----- Excerpted data -----

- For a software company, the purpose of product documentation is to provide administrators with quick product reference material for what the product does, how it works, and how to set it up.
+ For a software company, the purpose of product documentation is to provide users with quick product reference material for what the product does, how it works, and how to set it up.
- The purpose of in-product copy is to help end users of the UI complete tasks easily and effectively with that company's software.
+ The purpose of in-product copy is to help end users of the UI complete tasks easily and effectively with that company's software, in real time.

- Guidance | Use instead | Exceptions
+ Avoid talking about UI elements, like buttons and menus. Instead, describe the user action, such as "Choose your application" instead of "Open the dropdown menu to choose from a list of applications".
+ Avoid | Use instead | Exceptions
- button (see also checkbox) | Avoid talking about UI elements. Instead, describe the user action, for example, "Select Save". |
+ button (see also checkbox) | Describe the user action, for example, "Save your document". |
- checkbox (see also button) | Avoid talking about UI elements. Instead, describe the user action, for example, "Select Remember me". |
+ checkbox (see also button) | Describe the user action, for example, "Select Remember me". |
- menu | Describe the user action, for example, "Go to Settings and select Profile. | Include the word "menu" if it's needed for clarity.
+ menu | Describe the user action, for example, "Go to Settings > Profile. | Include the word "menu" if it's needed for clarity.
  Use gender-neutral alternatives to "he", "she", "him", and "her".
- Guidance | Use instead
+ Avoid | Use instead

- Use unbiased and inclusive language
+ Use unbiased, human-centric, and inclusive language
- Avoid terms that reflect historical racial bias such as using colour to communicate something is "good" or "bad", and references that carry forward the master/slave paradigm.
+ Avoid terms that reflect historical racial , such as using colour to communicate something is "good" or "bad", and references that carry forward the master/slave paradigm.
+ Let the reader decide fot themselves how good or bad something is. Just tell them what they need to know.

-----

[Problem to solve]
Report all lines in the records that include the string "using".

[Answer to this task]
- Avoid terms that reflect historical racial bias such as using colour to communicate something is "good" or "bad", and references that carry forward the master/slave paradigm.
+ Avoid terms that reflect historical racial , such as using colour to communicate something is "good" or "bad", and references that carry forward the master/slave paradigm.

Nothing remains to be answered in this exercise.